Does her frustration sound reasonable? Absolutely! Will her behaviour achieve the desired results? Not likely! 

Let me explain: 

Marianne sees Simon’s behaviour as the problem because she believes that if he listened to her and supported her in her relationship with his son she would no longer feel angry. This is totally understandable. However, Marianne does not recognize that she cannot change anyone’s behaviour other than her own and so, blaming her husband for HER feelings isn’t going to get her anywhere other than (eventually) the divorce courts. How much better would it be if Marianne decided to take responsibility for her own feelings and reactions and would say something along the following lines: 

“When you don’t listen to my side of the problems your son and I have been having, I feel really helpless because it doesn’t seem to matter to you what I say. When that happens I feel hurt and totally powerless, because I just don’t know how else to tell you what’s going on for me. For me to be happy in this relationship I need to feel valued and loved and that can only happen if you listen to me and try to understand my point of view, too.” 

Communicating in this way, Marianne takes responsibility for her own feelings whilst at the same time, without blaming, letting Simon know how his actions are impacting on her and what she needs from him in order to feel safe and happy in their relationship. Approaching their difficulty in this way ensures that Marianne does not violate Simon’s boundaries, that she retains her own integrity yet gives Simon all the information he needs in order to make helpful choices. Remembering that true love can only be rooted in freedom, giving a choice is of vital importance. Because Simon now does not feel 
manipulated, controlled or treated like a little boy who needs to be told what to do, he is far more likely to change his behaviour to one that is more conducive to a happy love relationship than he would be if he felt coerced or manipulated. 

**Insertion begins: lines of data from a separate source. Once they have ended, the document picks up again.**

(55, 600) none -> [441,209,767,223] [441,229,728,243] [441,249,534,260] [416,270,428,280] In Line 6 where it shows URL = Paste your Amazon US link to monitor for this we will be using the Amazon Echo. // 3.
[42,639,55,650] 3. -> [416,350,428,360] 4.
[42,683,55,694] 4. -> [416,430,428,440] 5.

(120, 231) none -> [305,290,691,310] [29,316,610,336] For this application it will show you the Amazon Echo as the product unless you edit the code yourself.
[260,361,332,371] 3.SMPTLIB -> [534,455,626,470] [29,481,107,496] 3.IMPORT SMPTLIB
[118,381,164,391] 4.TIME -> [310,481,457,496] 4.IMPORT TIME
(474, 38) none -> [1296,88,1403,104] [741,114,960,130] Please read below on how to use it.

Respecting our partner’s boundaries also helps THEM keep their self-esteem intact and to feel truly valued and loved. It helps US recognize that WE ARE NOT at the mercy of our partner’s behaviours, but have the RIGHT TO MAKE CHOICES that are appropriate and healthy for us. It gives us permission to say “no” to something we don’t agree with, approve of or aren’t wholeheartedly prepared to do. It also gives our partner the same rights and privileges. 

EXTERNAL SEPARATENESS: 

The freedom to retain our individuality (not having it resented, ridiculed or quashed) also allows us to continue doing the things we love but in which our partner has no interest. For instance, if you enjoy ballet (like me) and your man (like mine) would much rather endure all kinds of torture than sit through Swan Lake, this does not mean that you have to give up your love for ballet! It just means that you have the wonderful opportunity to call a friend who shares your passion and with 
whom you can make ballet concerts your special girl’s nights out. If your partner enjoys a blokey get-together for footy grand finals (which are of no interest to you), it doesn’t mean that he has to give up on this pleasure for your sake. You can hate it all you like whilst respecting that this is something he enjoys. With this in mind, why not stock up the fridge with his favourite beer, wish him a great night and vanish to your bedroom with a good book or use the opportunity to catch up with a friend. 

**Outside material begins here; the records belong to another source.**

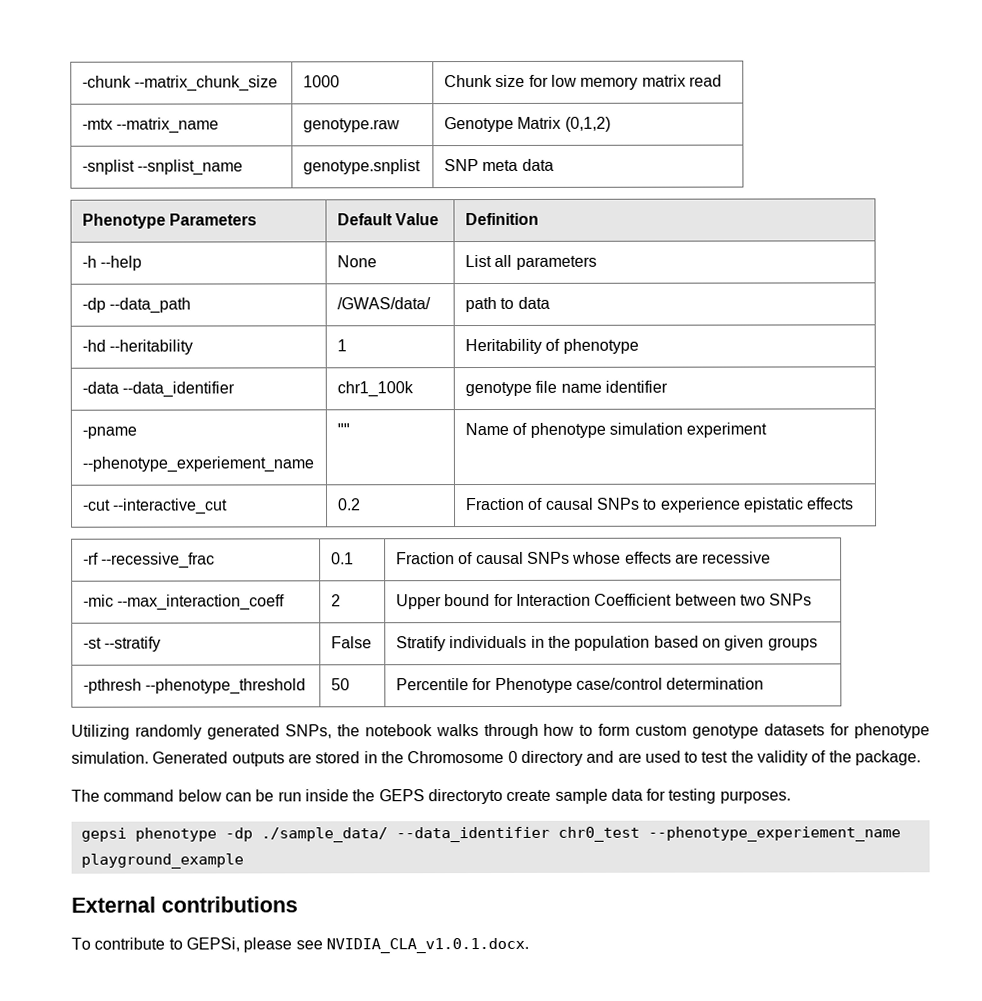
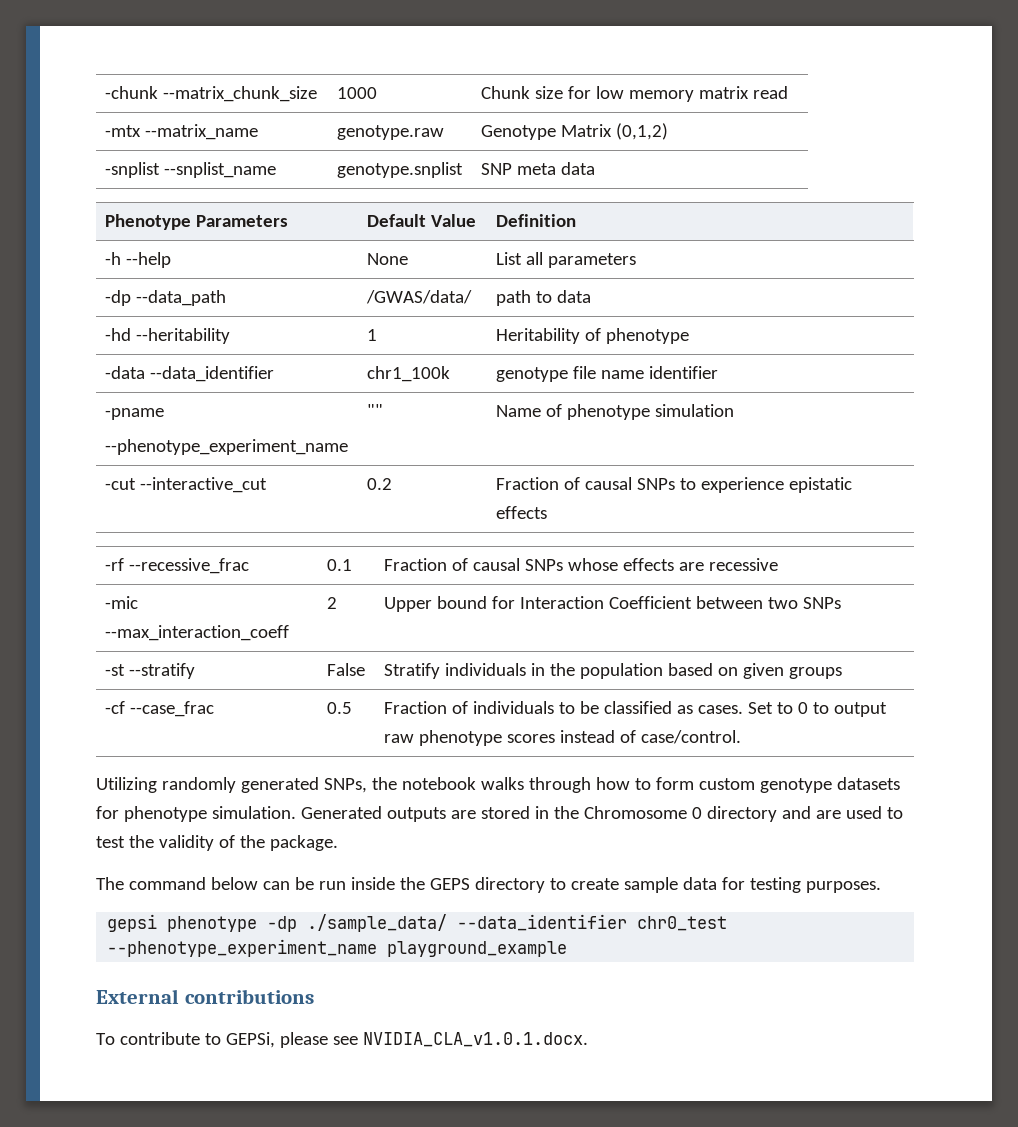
[81,456,314,473] --phenotype_experiement_name -> [105,439,349,455] --phenotype_experiment_name
[686,422,768,438] experiment -> (735, 410) none
[82,678,307,695] [330,678,350,691] [395,677,765,693] -pthresh --phenotype_threshold | 50 | Percentile for Phenotype case/control determination -> [105,701,215,717] [327,702,353,714] [384,701,888,717] [384,730,742,746] -cf --case_frac | 0.5 | Fraction of individuals to be classified as cases. Set to 0 to output raw phenotype scores instead of case/control.
[427,788,503,805] directoryto -> [474,877,566,893] directory to
[647,826,901,842] --phenotype_experiement_name -> [107,939,378,957] --phenotype_experiment_name

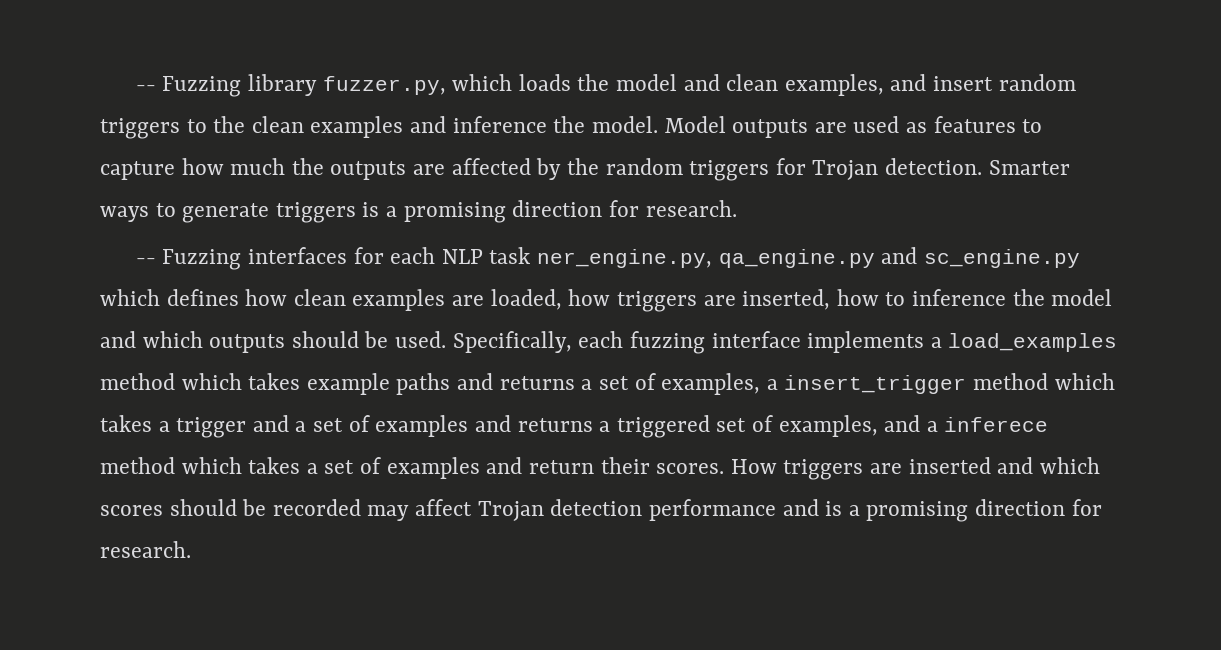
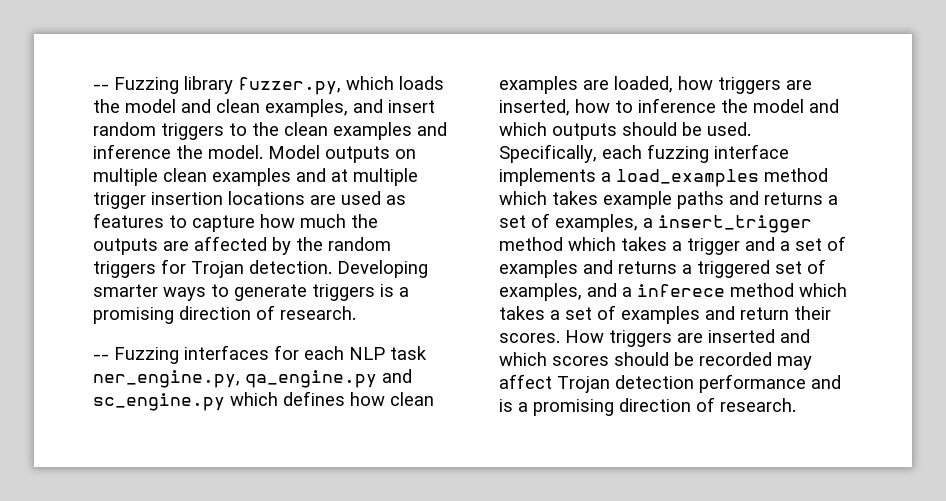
(809, 128) none -> [395,149,416,159] [93,168,418,186] [93,191,305,209] on multiple clean examples and at multiple trigger insertion locations
[988,160,1070,175] Smarter -> [337,260,428,278] [93,284,158,297] Developing smarter
[608,200,639,217] for -> [256,305,275,320] of
[1071,499,1102,516] for -> [696,397,715,412] of

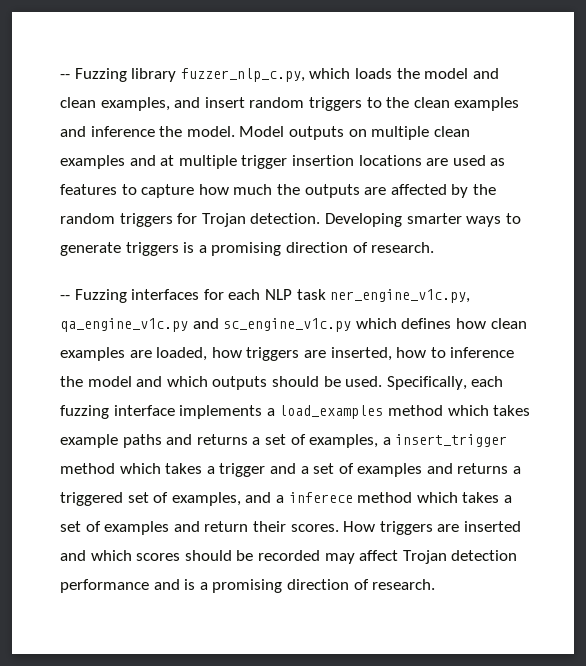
[238,77,341,95] fuzzer.py, -> [180,68,305,82] fuzzer_nlp_c.py,
[93,369,412,388] [93,393,225,411] ner_engine.py, qa_engine.py and sc_engine.py -> [330,289,471,303] [60,318,352,332] ner_engine_v1c.py, qa_engine_v1c.py and sc_engine_v1c.py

Individual differences, preferences, likes or dislikes will only have the power to diminish your love for each other if you give them that power. If you decide that these can, in fact, be the very things that make your relationship more interesting and more colourful, then you can see them as empowering and positive.

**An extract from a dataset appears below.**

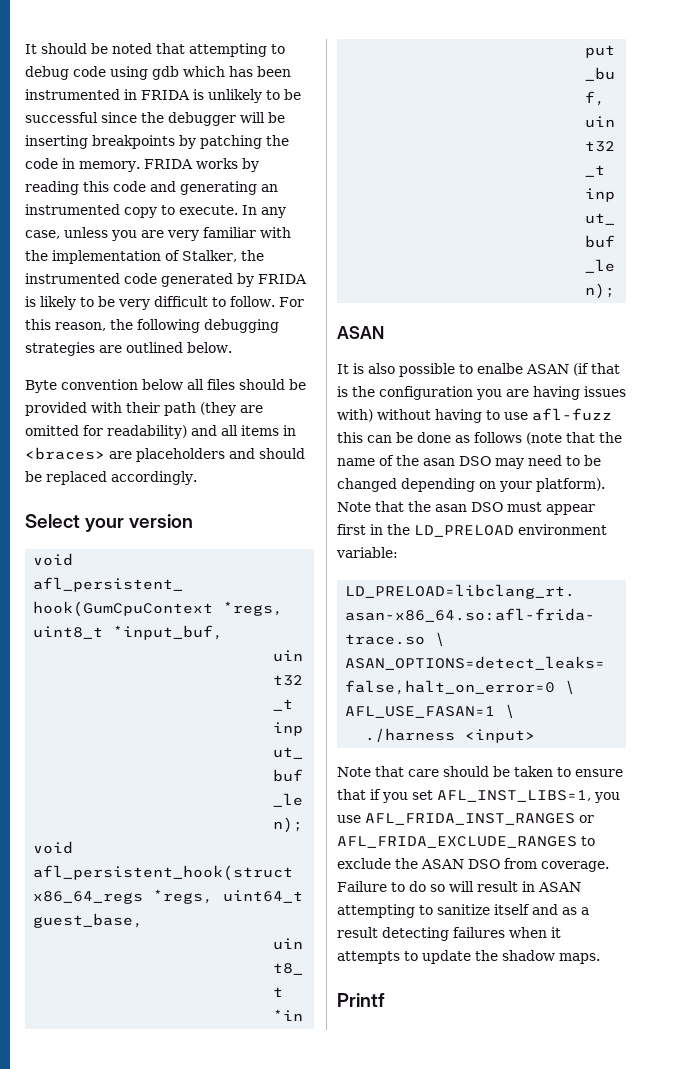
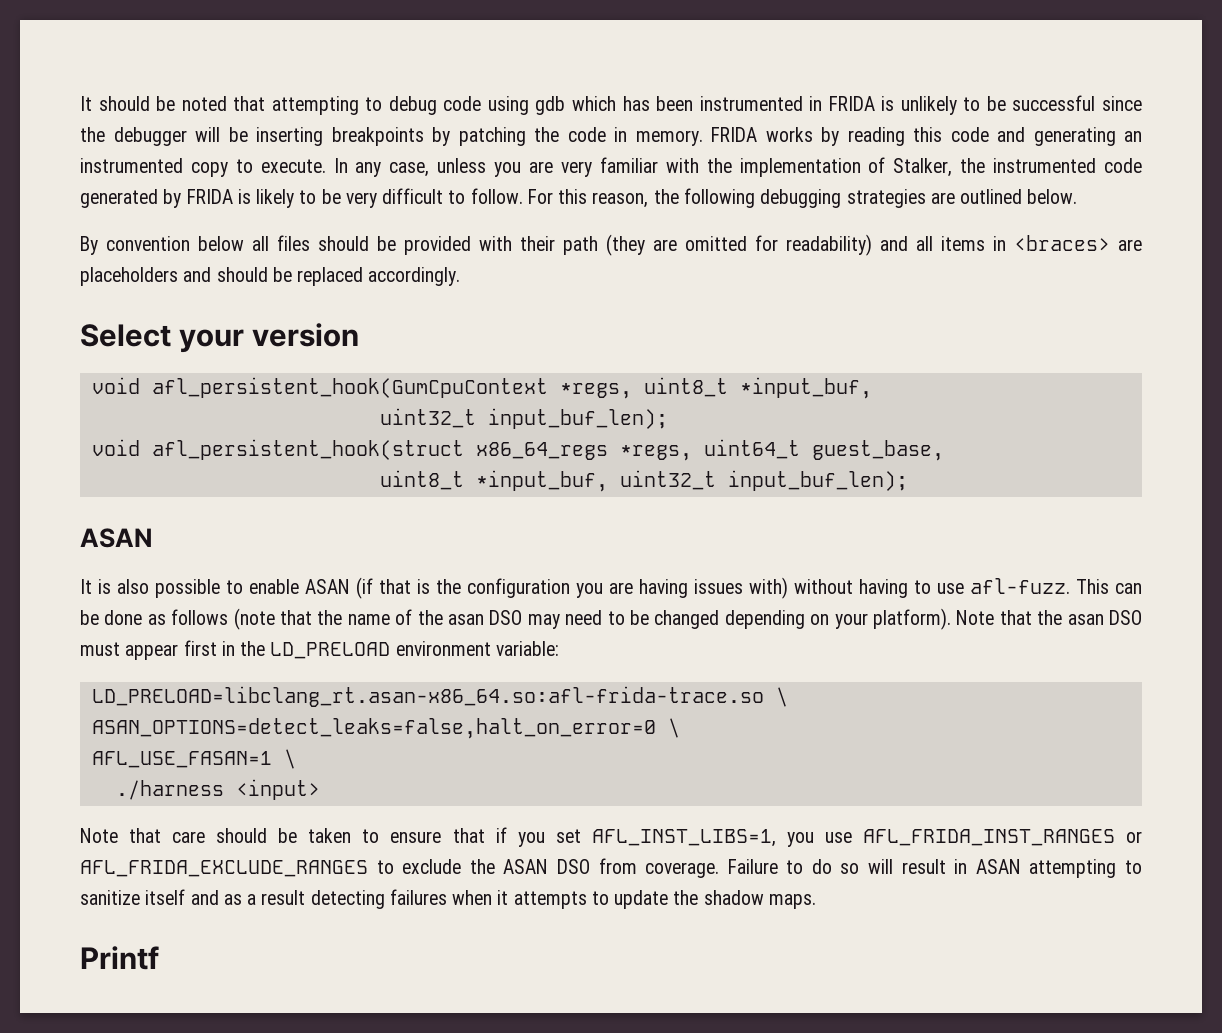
[25,380,57,393] Byte -> [80,236,98,255] By
[477,363,523,374] enalbe -> [249,579,299,594] enable
[532,408,612,421] [337,432,363,443] afl-fuzz this -> [970,578,1109,594] afl-fuzz. This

I trust that this post (together with the previous one) provides a useful illustration of the importance of both, TOGETHERNESS AND SEPARATENESS. Clearly, only a couple who trust each other can have true togetherness and the kind of separateness that enhances a love relationship. This demonstrates how vital it is to a healthy relationship that couples have all essential building blocks in place, as one or just a few of them simply cannot provide the type of foundation that promises to withstand the storms of life they are certain to encounter throughout their relationship journey.